Obtaining exact formulas for partial derivatives of functions f may be tedious work, and becomes impossible when functions f are defined numerically, e.g., as a table. In these cases, it is possible to use simple numeric approximation by giving small increments to a state vector coordinate of partial derivative and computing the result value of f function. The code sample provides appropriate examples.
Method Limitations
Like any numeric approach, this one has its limitations. One limitation is rather obvious and should be considered for both linear and nonlinear cases: the time sampling interval should be small enough to guarantee convergence of calculations. Desirable values of r, u, and weight factors Q and Z should be reasonable to achieve intuitively optimal system behavior. In the case of nonlinear systems, we should clearly understand that this is a "game without strict rules," and thus there is not any guarantee that the technique is applicable to a particular case. The method is sensitive to the computing of linearized system matrices accuracy.
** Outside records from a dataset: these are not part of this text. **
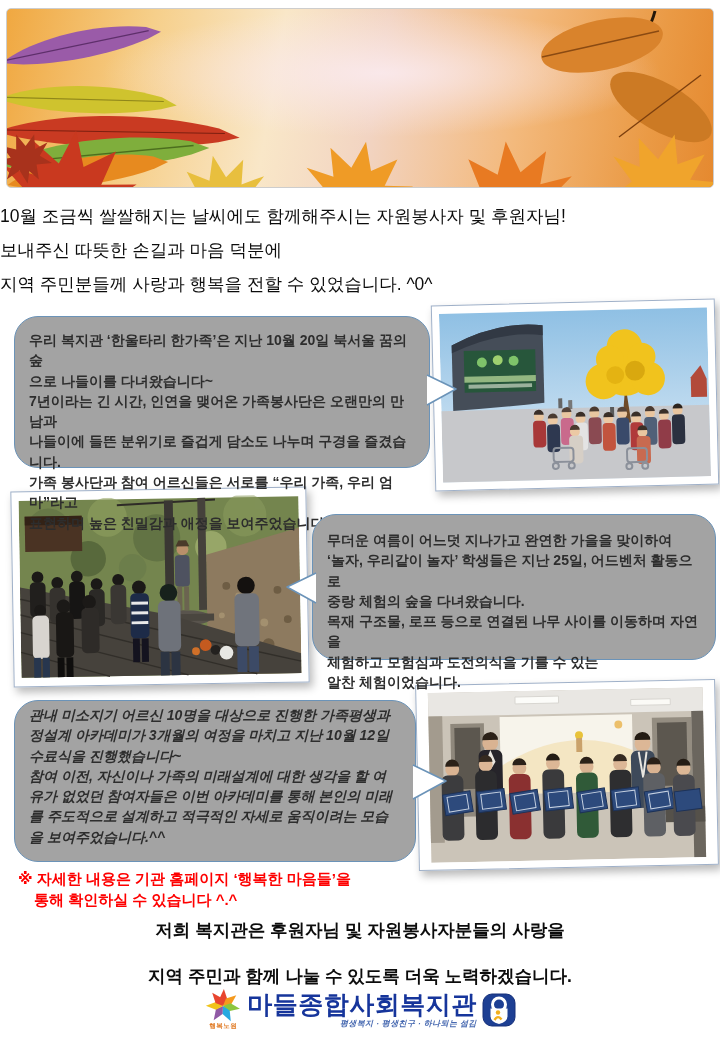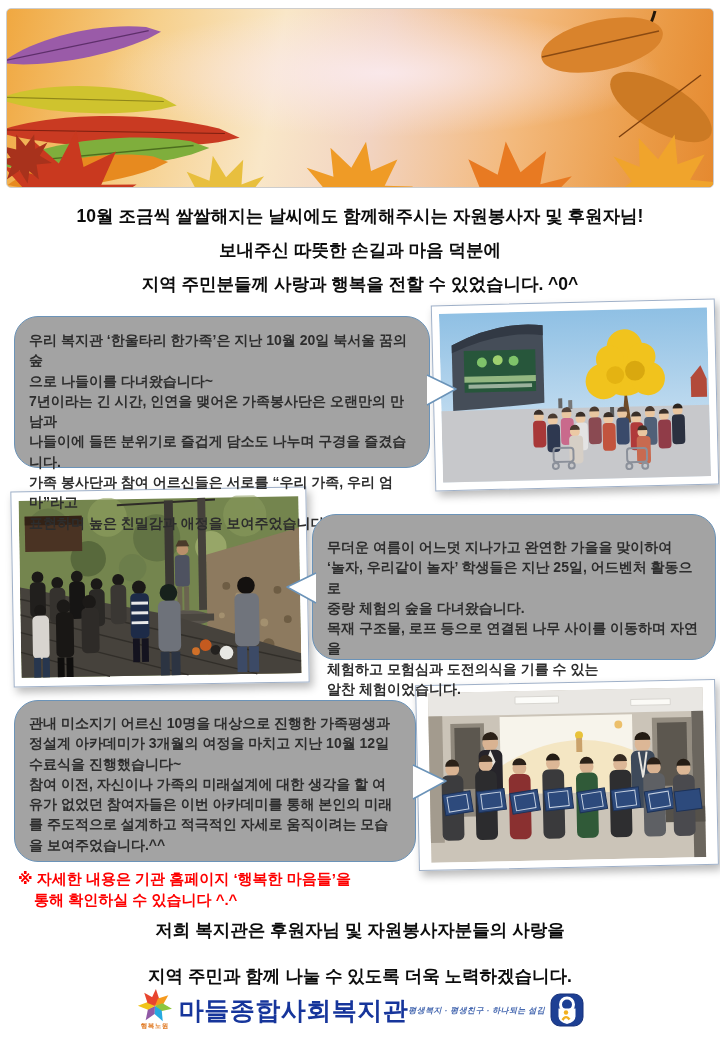"10월 조금씩 쌀쌀해지는 날씨에도 함께해주시는" .intro { font-weight: 700 -> 400; text-align: center -> left }
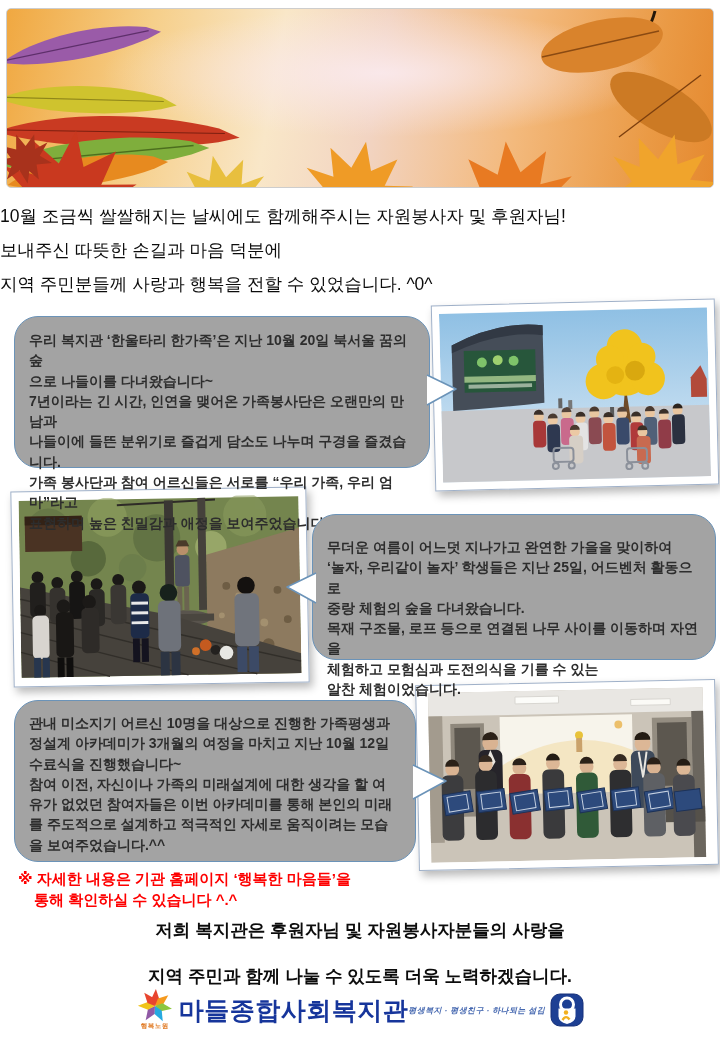"무더운 여름이 어느덧 지나가고 완연한" .bubble-2 { padding-top: 22px -> 15px }
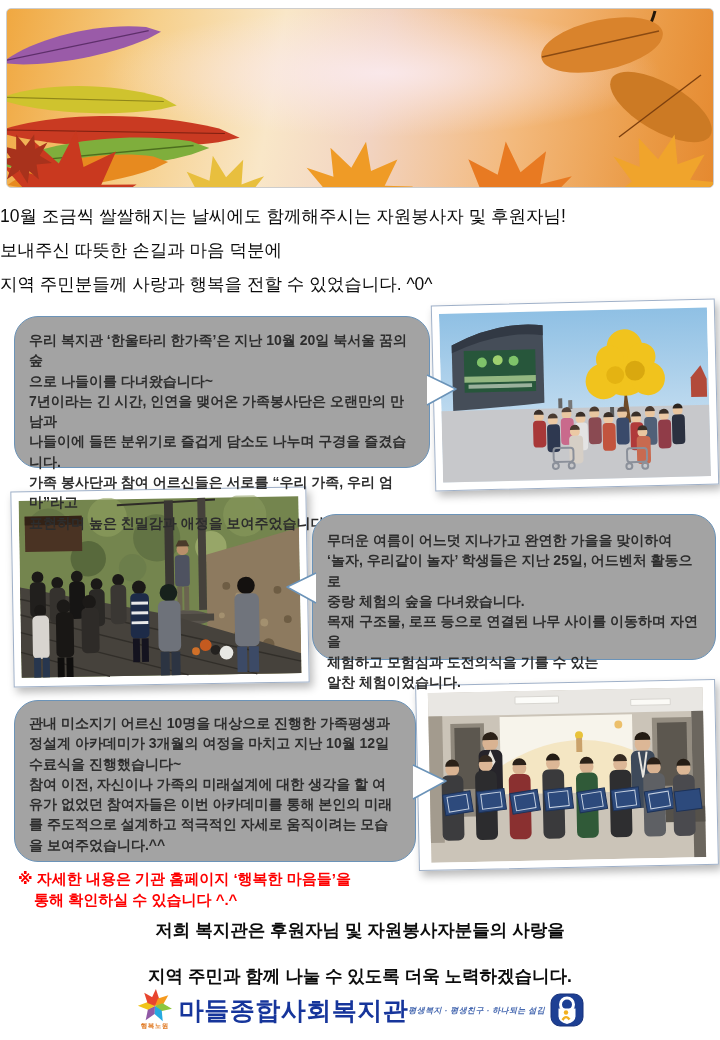"관내 미소지기 어르신 10명을 대상으로" .bubble-3 { font-style: none -> italic; padding-top: 12px -> 4px }
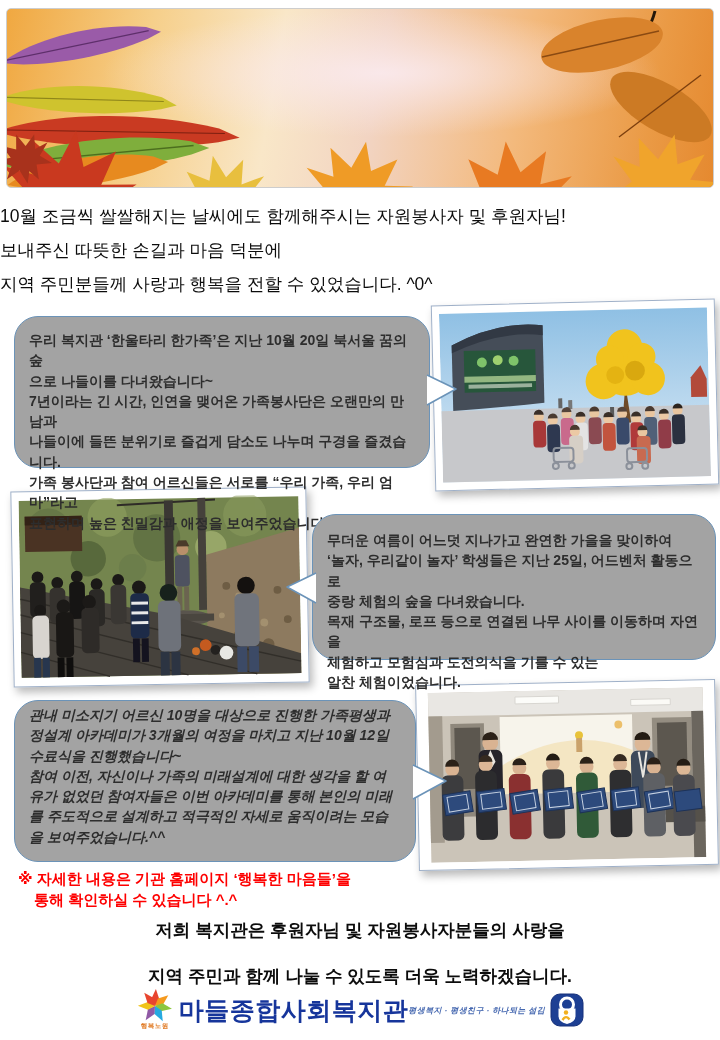"마들종합사회복지관" .org-block { align-items: center -> flex-end; flex-direction: row -> column }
More complex methods may be used to estimate the applicability of this approach to a particular nonlinear system, but usage of the try-and-fail approach seems more practical for engineers. Again, in some way dealing with nonlinear systems is still "art rather than science."
Constant Feedback
As in the linear case, control with constant feedback may be considered for nonlinear systems. To obtain constant feedback in nonlinear case weight matrices Q, Z, the initial trajectory for state x and control m should be time-invariant (except for initial state x0), and an acceptable result should be achieved in a single iteration (since system matrices F and H calculated according to (9) depend on previous iteration trajectory). Normally, engineers adopt a rather informal approach to system optimization, when delivering minimum to our cost function is not the ultimate goal but a means to attain acceptable system behavior. So it may be wise in some cases to sacrifice further cost function minimization for the sake of feedback simplicity. It is also possible that in some cases constant feedback may to some extent compensate for nonlinearity. Of course, like everything in nonlinear systems, it is possible not in all cases. An appropriate numeric example will be discussed below.
Usage of Software
.NET
The software is written in plain C# without any additional libraries. In the last update, it has been converted to .NET 6 (DLLs are in .NET Standard 2.0) . .NET demo can be run in Windows and Linux alike by command
dotnet Test.dll
Project MatrixCalc
provides arithmetic operations with vectors and matrices including transposition and inversion. The project SequentialQuadratic
supports calculations for system optimization and simulation. Project Test
uses static
methods and interfaces SequentialQuadratic
to solve particular problems. DLL SequentialQuadratic
has several internal types responsible for different optimization problems (linear with constant weights and desirable values, linear with changed in time weights and desirable values, and appropriate nonlinear). Instances of these types are created with overloaded static
methods SQ.Create()
and exposed to the caller via a set of appropriate interfaces IBase
, IBaseLQExt
, ITrackingLQ
and INonLinearQ
. In order to perform the optimization procedure, the user should call the appropriate method providing input and getting the required interface. Then method RunOptimization()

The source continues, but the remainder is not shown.